[Material to process Boundary: Start]
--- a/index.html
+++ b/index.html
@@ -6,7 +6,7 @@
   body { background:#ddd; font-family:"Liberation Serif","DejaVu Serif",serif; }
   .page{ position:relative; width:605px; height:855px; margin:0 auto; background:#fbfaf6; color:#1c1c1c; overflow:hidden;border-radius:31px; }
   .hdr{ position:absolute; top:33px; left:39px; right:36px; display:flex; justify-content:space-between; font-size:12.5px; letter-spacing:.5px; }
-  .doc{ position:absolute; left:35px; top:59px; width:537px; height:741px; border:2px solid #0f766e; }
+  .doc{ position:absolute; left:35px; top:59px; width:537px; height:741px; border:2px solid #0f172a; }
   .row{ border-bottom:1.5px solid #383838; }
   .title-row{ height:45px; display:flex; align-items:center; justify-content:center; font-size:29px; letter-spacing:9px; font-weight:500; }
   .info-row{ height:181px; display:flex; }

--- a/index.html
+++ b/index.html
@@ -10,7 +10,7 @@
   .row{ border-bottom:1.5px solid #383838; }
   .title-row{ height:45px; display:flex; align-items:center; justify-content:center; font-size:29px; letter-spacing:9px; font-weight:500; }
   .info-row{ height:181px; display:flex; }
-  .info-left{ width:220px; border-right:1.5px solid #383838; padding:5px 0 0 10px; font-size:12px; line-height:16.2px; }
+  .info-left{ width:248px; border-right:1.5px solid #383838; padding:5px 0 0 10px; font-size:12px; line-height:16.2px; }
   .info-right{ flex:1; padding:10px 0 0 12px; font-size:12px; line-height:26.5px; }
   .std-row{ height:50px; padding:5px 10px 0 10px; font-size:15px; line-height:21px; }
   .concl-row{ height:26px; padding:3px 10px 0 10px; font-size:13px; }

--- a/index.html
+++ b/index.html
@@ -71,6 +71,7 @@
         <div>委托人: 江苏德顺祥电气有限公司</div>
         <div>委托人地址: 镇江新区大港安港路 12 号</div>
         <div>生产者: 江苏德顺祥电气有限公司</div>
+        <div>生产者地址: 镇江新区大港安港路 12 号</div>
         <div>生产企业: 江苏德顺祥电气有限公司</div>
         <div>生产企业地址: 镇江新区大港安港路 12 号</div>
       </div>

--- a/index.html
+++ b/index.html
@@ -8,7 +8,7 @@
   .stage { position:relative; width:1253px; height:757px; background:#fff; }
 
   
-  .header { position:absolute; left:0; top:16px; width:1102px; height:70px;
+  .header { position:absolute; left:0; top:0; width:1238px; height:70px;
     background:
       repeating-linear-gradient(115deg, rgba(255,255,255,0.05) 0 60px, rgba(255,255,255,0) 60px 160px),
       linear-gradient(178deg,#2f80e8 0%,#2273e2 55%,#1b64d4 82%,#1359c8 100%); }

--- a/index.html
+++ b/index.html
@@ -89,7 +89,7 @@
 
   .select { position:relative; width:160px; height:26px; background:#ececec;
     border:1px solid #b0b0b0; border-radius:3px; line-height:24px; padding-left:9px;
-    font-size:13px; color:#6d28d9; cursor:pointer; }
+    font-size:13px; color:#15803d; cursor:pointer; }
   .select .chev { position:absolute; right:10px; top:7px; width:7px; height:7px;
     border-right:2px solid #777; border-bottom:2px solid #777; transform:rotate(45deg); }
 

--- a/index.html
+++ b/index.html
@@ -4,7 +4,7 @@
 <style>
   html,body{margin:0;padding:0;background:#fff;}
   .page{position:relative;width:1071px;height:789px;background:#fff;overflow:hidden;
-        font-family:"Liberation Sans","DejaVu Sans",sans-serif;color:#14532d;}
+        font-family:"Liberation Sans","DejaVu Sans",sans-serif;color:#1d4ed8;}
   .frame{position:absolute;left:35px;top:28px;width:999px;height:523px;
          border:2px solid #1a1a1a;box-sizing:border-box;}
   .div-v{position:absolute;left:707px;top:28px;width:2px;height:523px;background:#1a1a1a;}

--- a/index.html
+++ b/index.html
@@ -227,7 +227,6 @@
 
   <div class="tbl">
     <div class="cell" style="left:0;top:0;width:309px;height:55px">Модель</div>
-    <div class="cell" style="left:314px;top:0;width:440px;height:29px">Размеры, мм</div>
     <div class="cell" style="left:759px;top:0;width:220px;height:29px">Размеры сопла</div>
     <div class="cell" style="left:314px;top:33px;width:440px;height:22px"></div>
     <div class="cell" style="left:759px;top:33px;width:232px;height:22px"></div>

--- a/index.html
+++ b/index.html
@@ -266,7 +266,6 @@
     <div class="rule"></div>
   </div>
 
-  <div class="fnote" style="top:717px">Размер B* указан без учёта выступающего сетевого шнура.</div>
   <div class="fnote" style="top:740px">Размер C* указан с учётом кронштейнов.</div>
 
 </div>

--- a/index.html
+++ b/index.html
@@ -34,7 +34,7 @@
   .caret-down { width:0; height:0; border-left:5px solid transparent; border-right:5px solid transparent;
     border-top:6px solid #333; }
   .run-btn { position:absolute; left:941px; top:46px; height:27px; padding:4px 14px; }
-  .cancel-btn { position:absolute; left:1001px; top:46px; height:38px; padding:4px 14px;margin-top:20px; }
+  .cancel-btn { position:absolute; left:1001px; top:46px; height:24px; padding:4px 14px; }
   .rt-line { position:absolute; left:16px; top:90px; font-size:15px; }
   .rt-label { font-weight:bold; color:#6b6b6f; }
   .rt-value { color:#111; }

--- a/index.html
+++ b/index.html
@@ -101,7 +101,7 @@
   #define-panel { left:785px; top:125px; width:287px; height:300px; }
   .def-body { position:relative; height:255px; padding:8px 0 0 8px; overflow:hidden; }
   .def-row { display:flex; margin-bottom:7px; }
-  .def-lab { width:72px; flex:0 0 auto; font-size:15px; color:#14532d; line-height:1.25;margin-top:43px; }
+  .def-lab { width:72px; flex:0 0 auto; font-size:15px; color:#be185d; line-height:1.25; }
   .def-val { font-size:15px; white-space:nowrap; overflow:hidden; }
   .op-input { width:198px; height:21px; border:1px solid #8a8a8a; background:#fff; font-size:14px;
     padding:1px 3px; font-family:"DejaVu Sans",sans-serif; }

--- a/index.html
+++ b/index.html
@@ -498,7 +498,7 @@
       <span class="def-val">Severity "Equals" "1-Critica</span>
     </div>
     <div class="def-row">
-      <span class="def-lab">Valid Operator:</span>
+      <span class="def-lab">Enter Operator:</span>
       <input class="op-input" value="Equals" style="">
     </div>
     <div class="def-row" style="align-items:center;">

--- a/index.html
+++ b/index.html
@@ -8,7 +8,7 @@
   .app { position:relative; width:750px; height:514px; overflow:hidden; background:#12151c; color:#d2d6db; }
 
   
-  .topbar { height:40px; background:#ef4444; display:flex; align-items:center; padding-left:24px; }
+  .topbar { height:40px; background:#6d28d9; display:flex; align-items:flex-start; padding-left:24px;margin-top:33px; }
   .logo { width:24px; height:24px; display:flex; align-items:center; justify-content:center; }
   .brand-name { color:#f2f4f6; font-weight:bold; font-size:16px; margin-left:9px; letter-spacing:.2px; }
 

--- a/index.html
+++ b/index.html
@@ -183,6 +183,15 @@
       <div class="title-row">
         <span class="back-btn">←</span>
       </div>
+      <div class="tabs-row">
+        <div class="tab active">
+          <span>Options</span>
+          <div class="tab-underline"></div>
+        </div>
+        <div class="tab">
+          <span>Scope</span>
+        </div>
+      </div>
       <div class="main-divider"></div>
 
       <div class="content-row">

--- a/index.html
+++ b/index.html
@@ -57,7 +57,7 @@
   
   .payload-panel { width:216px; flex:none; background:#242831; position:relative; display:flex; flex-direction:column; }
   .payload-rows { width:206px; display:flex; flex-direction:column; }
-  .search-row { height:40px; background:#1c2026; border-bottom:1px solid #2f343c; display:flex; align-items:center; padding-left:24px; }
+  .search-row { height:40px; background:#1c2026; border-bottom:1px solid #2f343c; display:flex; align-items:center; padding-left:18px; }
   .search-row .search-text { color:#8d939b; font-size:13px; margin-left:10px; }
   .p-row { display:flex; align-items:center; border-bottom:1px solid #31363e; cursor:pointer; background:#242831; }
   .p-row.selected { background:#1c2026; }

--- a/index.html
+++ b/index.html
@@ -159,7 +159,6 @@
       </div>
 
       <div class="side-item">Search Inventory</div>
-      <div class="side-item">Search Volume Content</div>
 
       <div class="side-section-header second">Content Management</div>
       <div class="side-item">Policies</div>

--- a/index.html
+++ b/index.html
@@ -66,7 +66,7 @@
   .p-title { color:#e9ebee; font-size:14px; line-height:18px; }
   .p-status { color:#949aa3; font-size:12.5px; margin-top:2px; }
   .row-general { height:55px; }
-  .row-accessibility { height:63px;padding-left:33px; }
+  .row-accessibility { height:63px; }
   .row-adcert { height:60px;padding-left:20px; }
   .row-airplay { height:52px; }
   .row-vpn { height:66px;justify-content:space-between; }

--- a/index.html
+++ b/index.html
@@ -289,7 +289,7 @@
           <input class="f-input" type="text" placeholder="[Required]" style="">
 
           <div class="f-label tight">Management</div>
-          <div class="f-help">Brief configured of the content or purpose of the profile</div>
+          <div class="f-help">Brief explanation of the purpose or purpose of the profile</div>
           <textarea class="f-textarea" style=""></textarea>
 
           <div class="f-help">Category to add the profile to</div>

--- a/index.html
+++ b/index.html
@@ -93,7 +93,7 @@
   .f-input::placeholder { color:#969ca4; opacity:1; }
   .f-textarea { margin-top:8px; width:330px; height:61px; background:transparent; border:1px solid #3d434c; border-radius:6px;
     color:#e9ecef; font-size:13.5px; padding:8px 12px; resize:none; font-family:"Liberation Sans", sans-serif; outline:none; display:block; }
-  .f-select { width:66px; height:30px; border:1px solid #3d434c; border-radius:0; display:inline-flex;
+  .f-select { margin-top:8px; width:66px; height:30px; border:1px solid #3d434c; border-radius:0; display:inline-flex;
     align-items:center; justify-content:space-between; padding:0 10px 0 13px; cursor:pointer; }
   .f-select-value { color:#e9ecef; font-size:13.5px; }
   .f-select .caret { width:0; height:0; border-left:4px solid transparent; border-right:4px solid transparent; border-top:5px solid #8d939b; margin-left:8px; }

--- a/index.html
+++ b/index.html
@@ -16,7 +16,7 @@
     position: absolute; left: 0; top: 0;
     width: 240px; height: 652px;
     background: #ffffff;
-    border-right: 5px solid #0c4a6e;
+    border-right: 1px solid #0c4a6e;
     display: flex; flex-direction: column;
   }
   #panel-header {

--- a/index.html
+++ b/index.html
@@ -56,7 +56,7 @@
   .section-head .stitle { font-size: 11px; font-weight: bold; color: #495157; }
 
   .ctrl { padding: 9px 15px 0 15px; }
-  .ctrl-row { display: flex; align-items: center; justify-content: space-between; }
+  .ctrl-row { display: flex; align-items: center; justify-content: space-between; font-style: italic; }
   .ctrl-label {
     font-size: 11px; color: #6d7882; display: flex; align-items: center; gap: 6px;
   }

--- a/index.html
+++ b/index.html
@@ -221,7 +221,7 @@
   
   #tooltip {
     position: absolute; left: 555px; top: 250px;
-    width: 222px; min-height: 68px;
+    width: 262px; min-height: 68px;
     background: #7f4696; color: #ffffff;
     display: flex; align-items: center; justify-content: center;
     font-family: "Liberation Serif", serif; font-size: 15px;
[Material to process Boundary: End]
The problem: Search the entries for the word "ctrl", then copy every line in which it is found.

Exercise response:
   .ctrl { padding: 9px 15px 0 15px; }
-  .ctrl-row { display: flex; align-items: center; justify-content: space-between; }
+  .ctrl-row { display: flex; align-items: center; justify-content: space-between; font-style: italic; }
   .ctrl-label {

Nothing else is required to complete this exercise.